À ce jour, Vincent Navet note cependant que «la plupart des patients supportent bien la situation, les ressources qu’ils parviennent à activer pour y faire face fonctionnent».
Au vu du nombre de patients actuellement en suivi, d’Ligue n’a pu mettre en place une permanence téléphonique à l’intention du grand public.
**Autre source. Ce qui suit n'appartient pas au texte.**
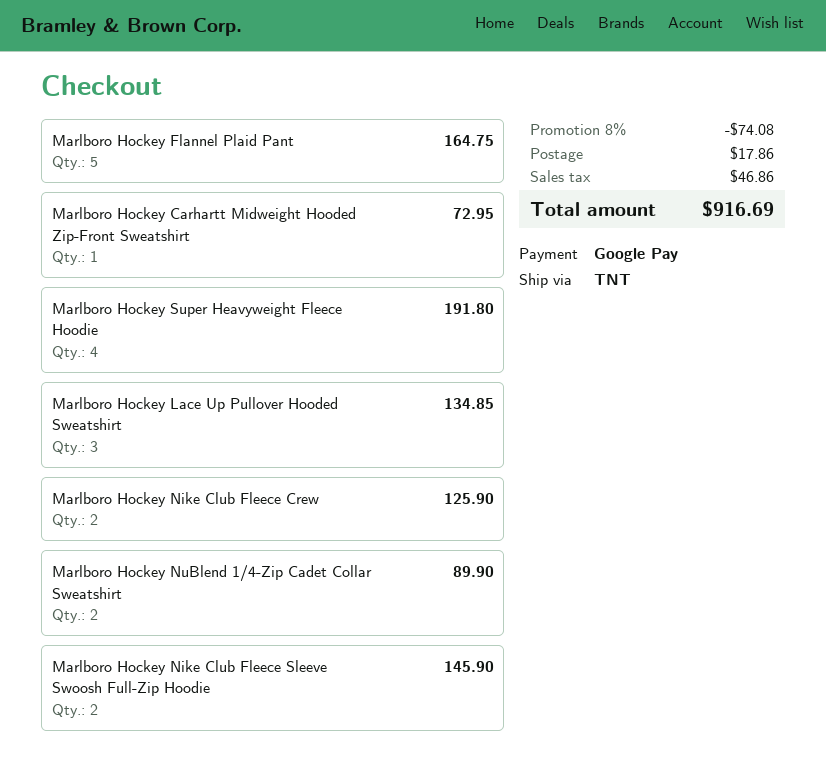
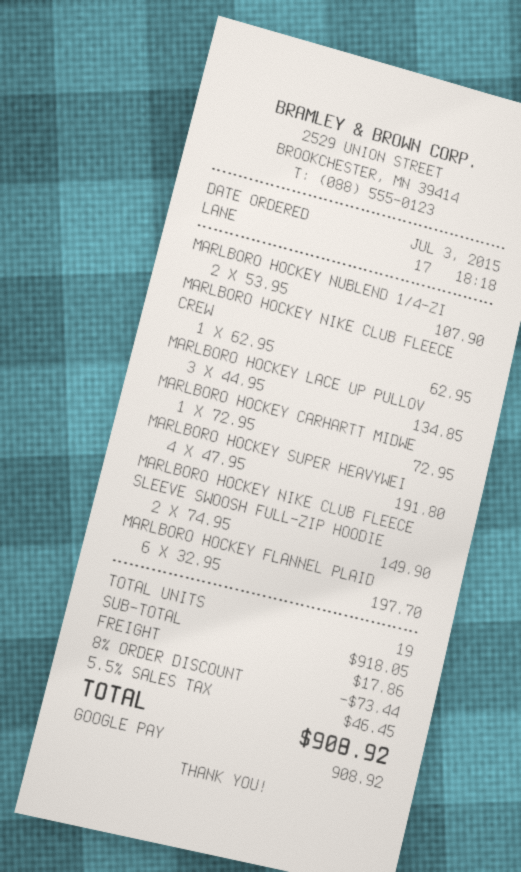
Marlboro Hockey Flannel Plaid Pant: 5 for 164.75 -> 6 for 197.70
Marlboro Hockey Nike Club Fleece Crew: 2 for 125.90 -> 1 for 62.95
Marlboro Hockey NuBlend 1/4-Zip Cadet Collar Sweatshirt: 2 for 89.90 -> 2 for 107.90
Marlboro Hockey Nike Club Fleece Sleeve Swoosh Full-Zip Hoodie: 2 for 145.90 -> 2 for 149.90
discount: 8% = 74.08 -> 8% = 73.44
tax: 46.86 -> 46.45
total: 916.69 -> 908.92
Néanmoins, le Centre psycho-social et d’accompagnement scolaires (CePAS) a ouvert sa hotline (8002 9090) pour les élèves, parents et enseignants qui auraient besoin de conseils ou d’un accompagnement psychologique en cas d’urgence, tandis que le ministère de la Santé va sous peu mettre en place un support psychologique pour l’ensemble du personnel soignant.
Que faire pour limiter les dégâts ? Il est important de conserver une certaine routine (se laver, prendre ses repas à heures fixes, respecter son cycle de sommeil…) mais aussi de s’occuper.
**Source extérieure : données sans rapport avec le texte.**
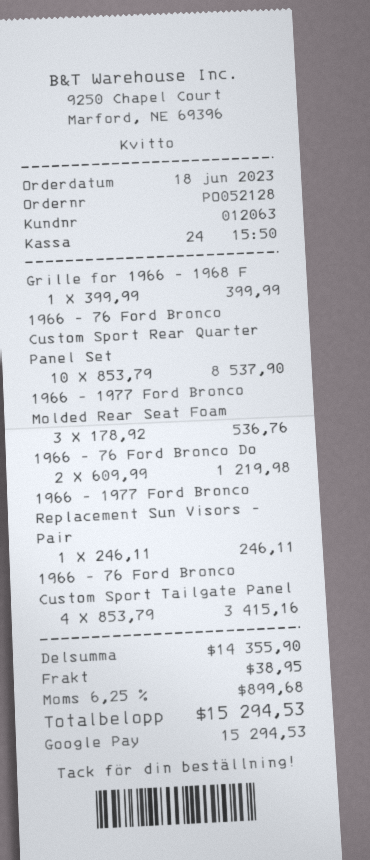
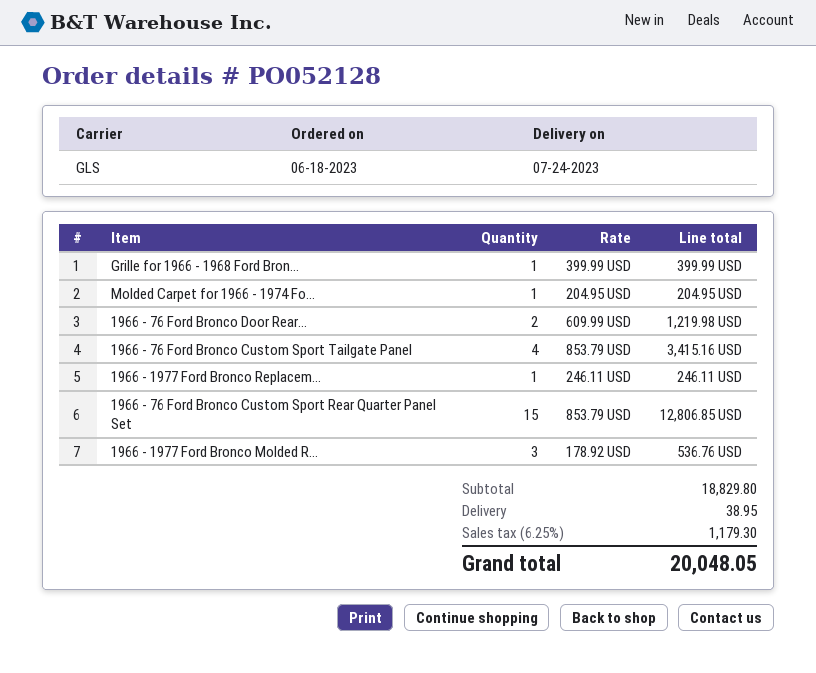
1966 - 76 Ford Bronco Custom Sport Rear Quarter Panel Set: 10 x 853.79 = 8537.90 -> 15 x 853.79 = 12806.85
Molded Carpet for 1966 - 1974 Fo...: none -> 1 x 204.95 = 204.95
subtotal: 14355.90 -> 18829.80
tax: 6.25% = 899.68 -> 6.25% = 1179.30
total: 15294.53 -> 20048.05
«Bien sûr, les personnes les plus aisées ont peut-être plus de facilités à s’occuper chez elles, tandis qu’il sera certainement beaucoup plus compliqué de passer le temps pour les personnes qui ont plus de difficultés financières et qui vivent dans un studio ou dans une chambre. De nombreux conseils sont dispensés sur les réseaux et des initiatives sont toutefois lancées sur internet, qui permettent de faire des activités à domicile, comme par exemple ces enseignes de sport qui proposent des vidéos de fitness», souligne Vincent Navet, qui rappelle que «le pire, c’est l’ennui et l’inactivité».
Tatiana Salvan
Il n’est pas interdit de fuir !
Dans un contexte de confinement, les violences domestiques et l’inceste risquent d’être exacerbés, la promiscuité renforçant déjà de manière générale les tensions. Mais comme le rappelle Vincent Navet, «ce n’est pas parce qu’on est en confinement qu’il n’y a plus de lois, qu’on ne peut plus faire appel à la police ou rechercher de l’aide» et le confinement national n’interdit pas de fuir.
Le KannerJugend Telefon (tél. : 116 111) ainsi que les services de l’ASBL Femmes en détresse (tél. : 45 45 45) restent donc disponibles. Une adresse mail a en outre été mise en place par Femmes en détresse (organisation@fed.lu), afin que les personnes exposées à des violences domestiques puissent y envoyer un message en cas de danger, opération plus facile à réaliser qu’un appel téléphonique dans un contexte de confinement et de promiscuité.
Néanmoins, en cas de danger vital, appelez la police au 113.